[Records from a data source]
+ + + +

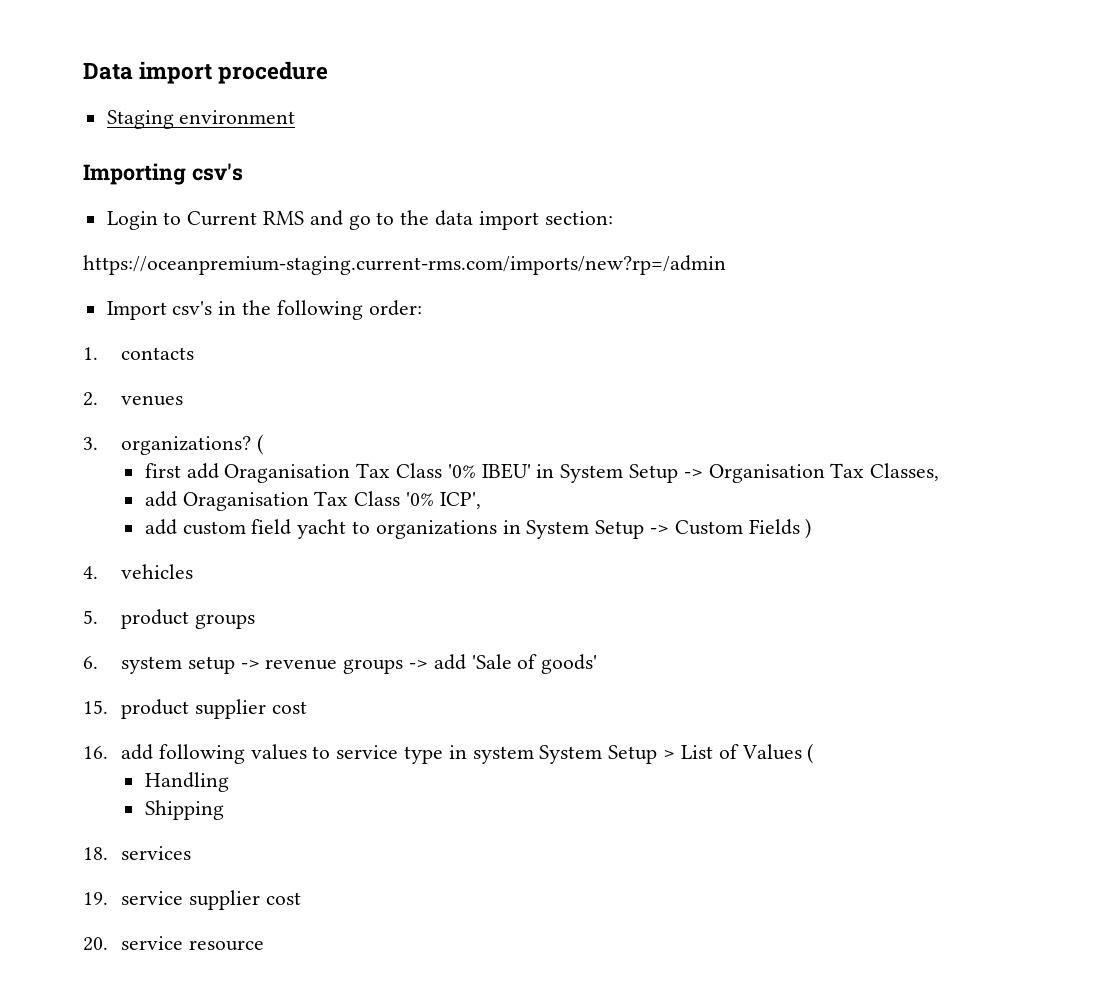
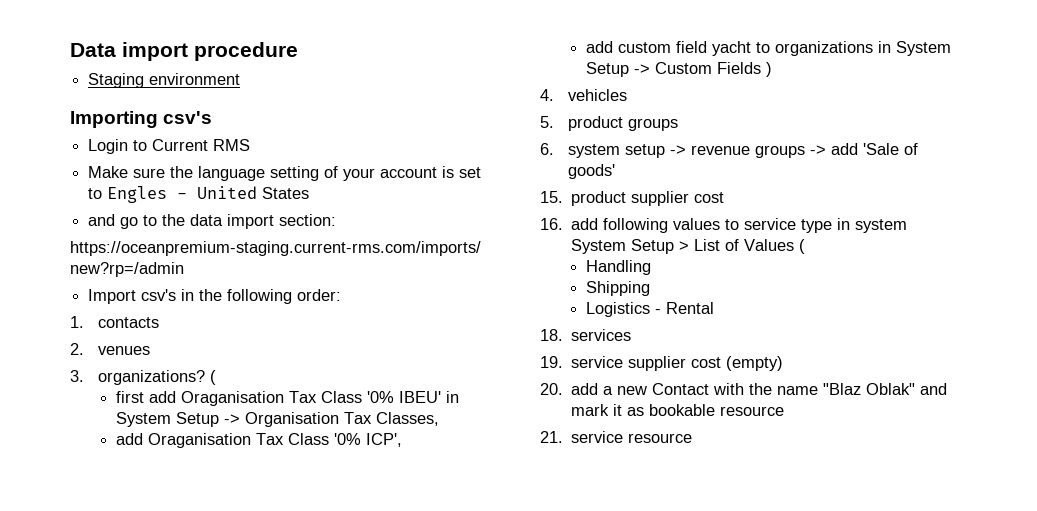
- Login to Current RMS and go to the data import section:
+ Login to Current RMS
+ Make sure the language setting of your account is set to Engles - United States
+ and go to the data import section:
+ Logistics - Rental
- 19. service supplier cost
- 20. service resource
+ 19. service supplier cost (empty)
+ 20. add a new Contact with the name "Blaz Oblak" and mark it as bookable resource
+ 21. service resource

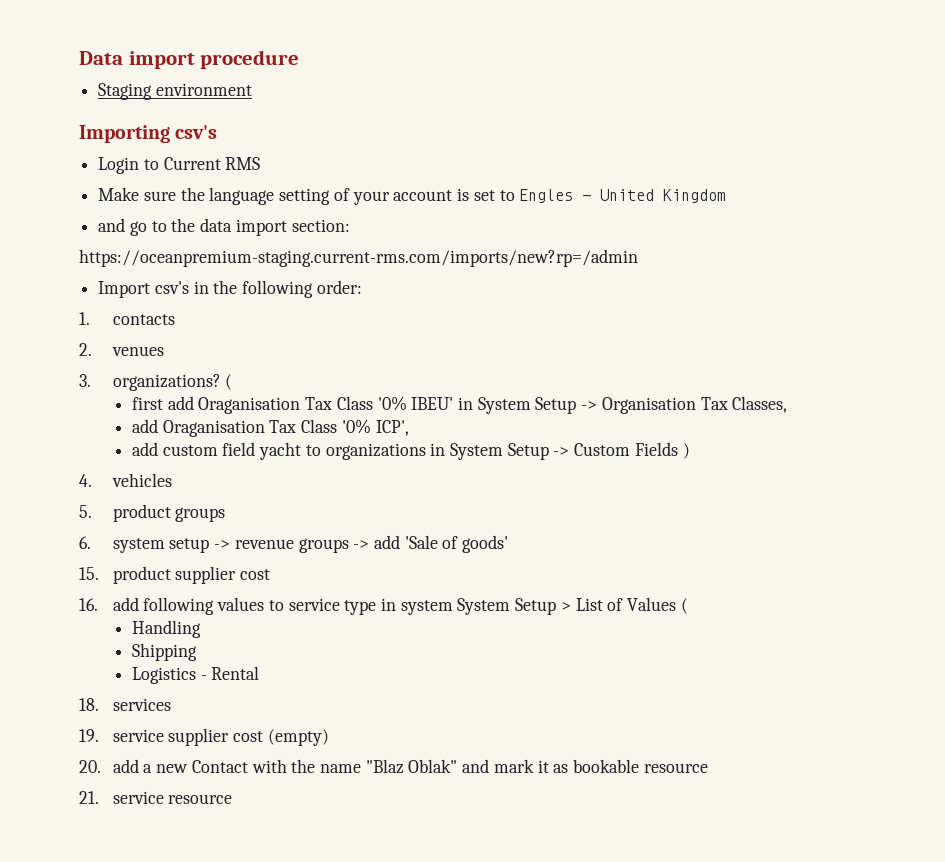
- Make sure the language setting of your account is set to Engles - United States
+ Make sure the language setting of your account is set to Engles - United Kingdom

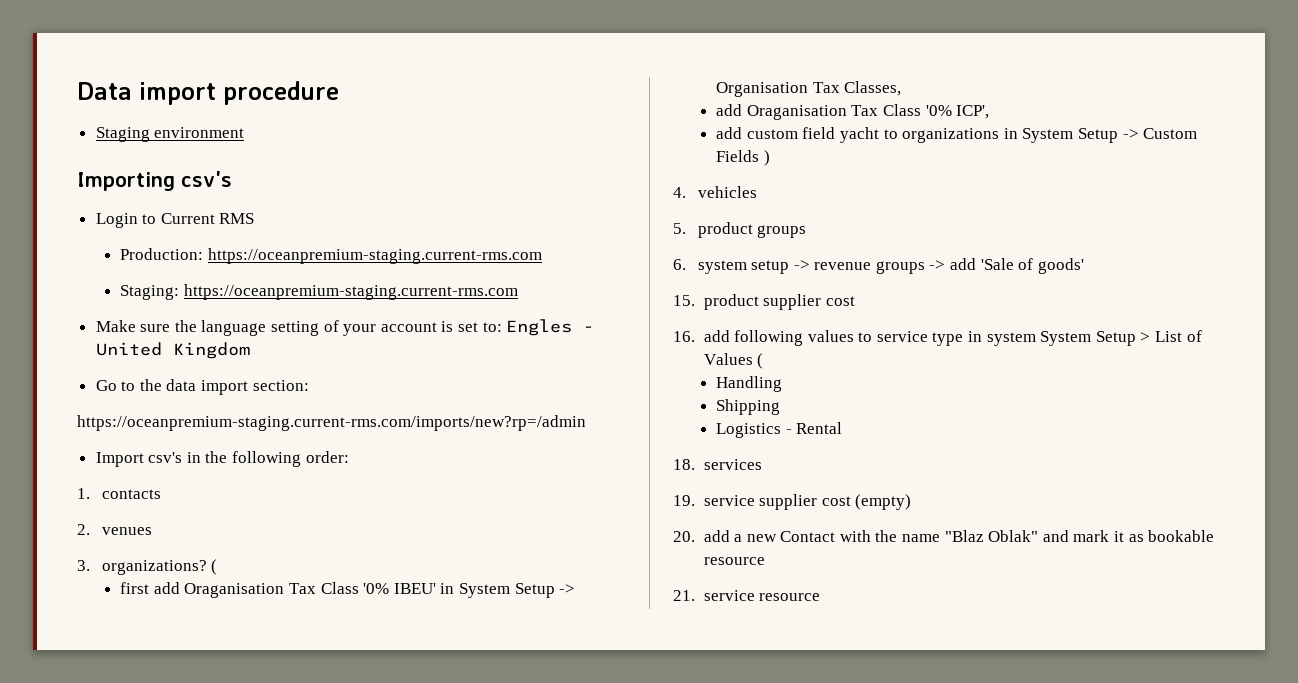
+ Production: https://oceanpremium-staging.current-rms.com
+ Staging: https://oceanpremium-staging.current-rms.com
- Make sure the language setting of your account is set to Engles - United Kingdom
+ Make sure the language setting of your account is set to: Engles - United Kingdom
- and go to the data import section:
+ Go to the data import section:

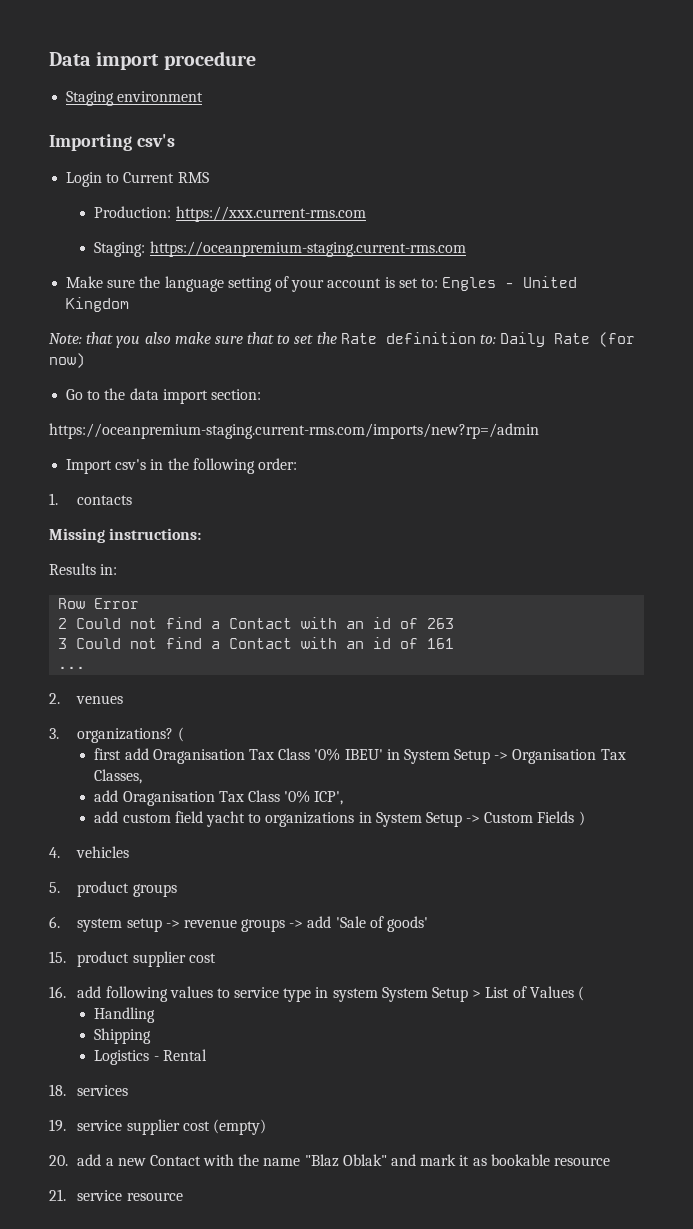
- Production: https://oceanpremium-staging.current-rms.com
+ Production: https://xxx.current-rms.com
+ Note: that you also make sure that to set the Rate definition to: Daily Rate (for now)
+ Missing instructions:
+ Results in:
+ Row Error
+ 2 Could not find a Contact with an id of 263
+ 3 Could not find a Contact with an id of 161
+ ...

+ + + +

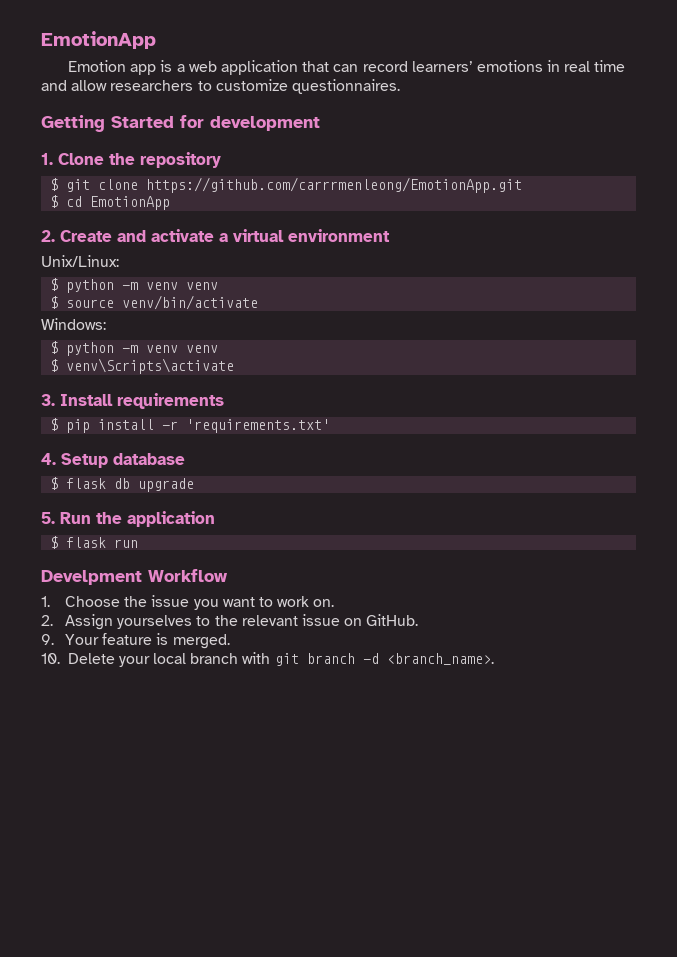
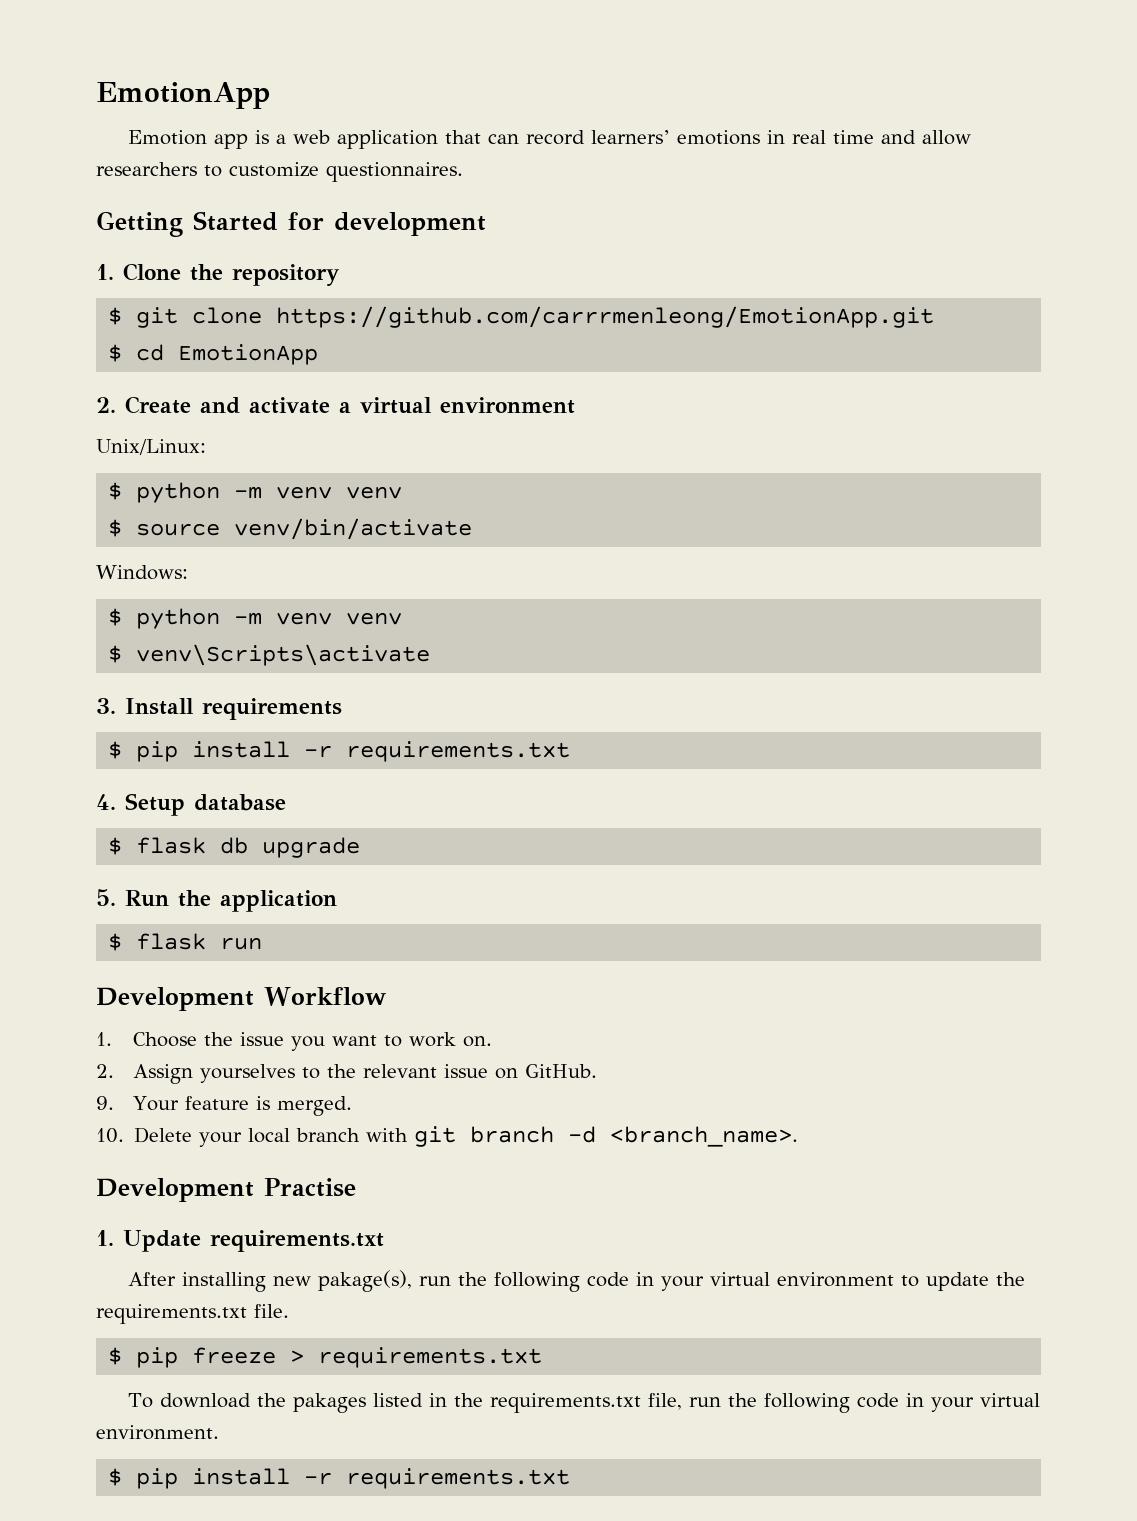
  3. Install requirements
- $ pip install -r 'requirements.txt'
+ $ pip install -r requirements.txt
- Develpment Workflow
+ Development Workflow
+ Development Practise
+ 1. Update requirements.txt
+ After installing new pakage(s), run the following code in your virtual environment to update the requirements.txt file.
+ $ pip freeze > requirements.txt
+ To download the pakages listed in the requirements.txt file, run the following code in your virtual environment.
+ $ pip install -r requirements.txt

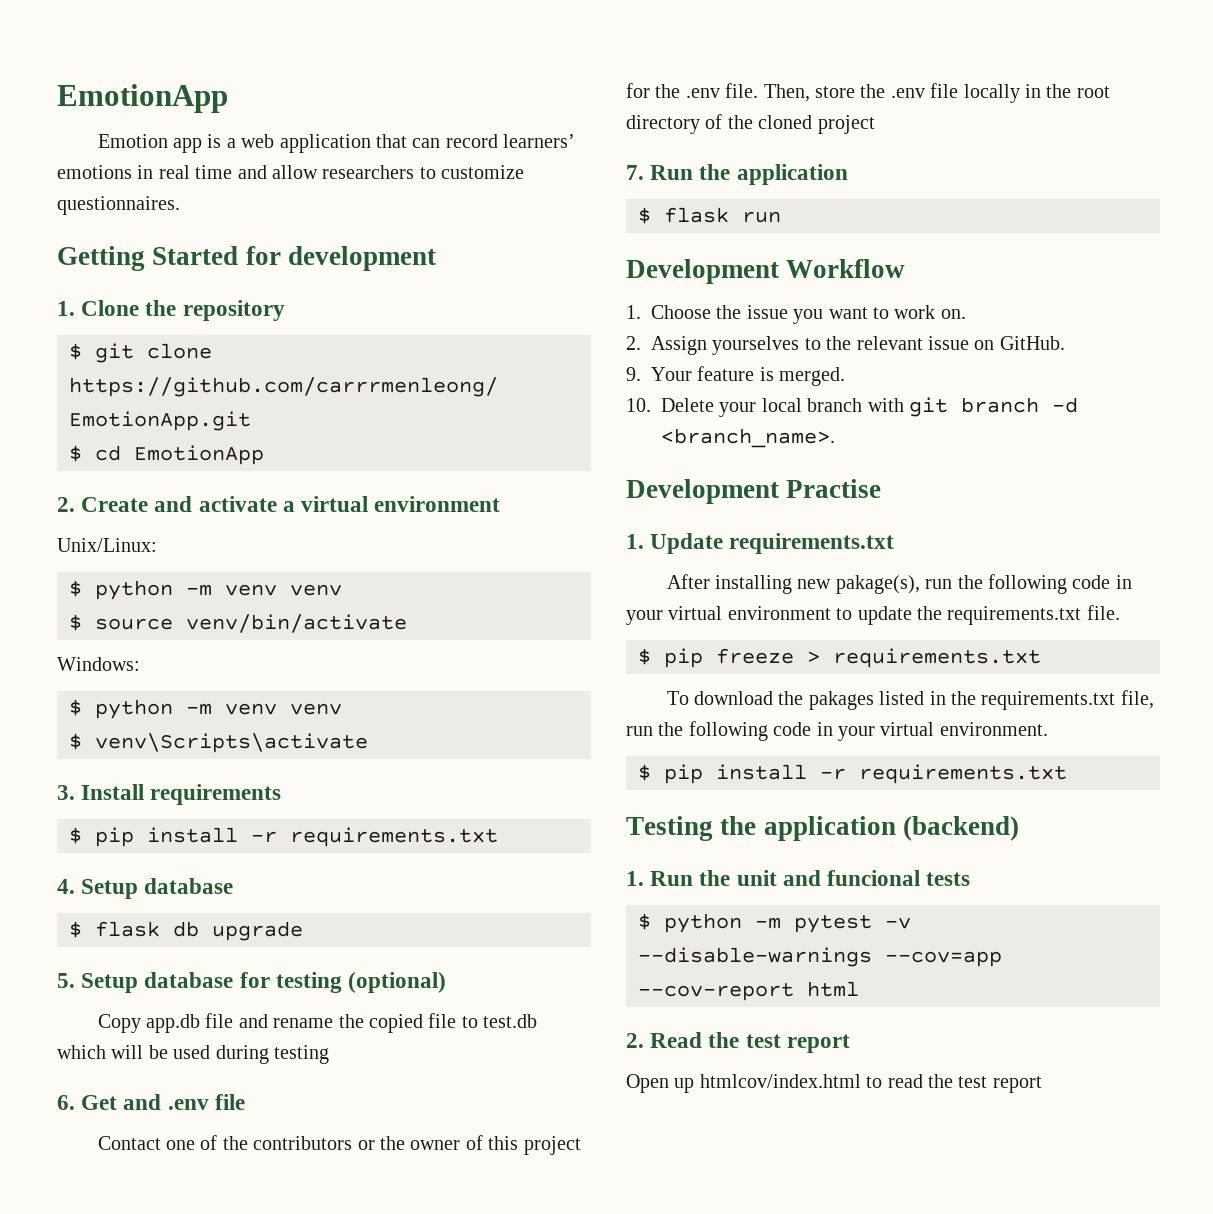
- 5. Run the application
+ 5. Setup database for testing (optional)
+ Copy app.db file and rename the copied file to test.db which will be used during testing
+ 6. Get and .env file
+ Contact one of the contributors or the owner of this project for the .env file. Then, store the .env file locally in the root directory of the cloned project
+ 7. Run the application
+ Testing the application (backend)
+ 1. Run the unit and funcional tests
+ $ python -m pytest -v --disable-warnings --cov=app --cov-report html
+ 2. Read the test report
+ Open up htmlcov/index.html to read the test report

+ + + +

# Aim of the exercise
When a line above includes the word "import", please list that line.

# Written reply
- Login to Current RMS and go to the data import section:
+ and go to the data import section:
- and go to the data import section:
+ Go to the data import section:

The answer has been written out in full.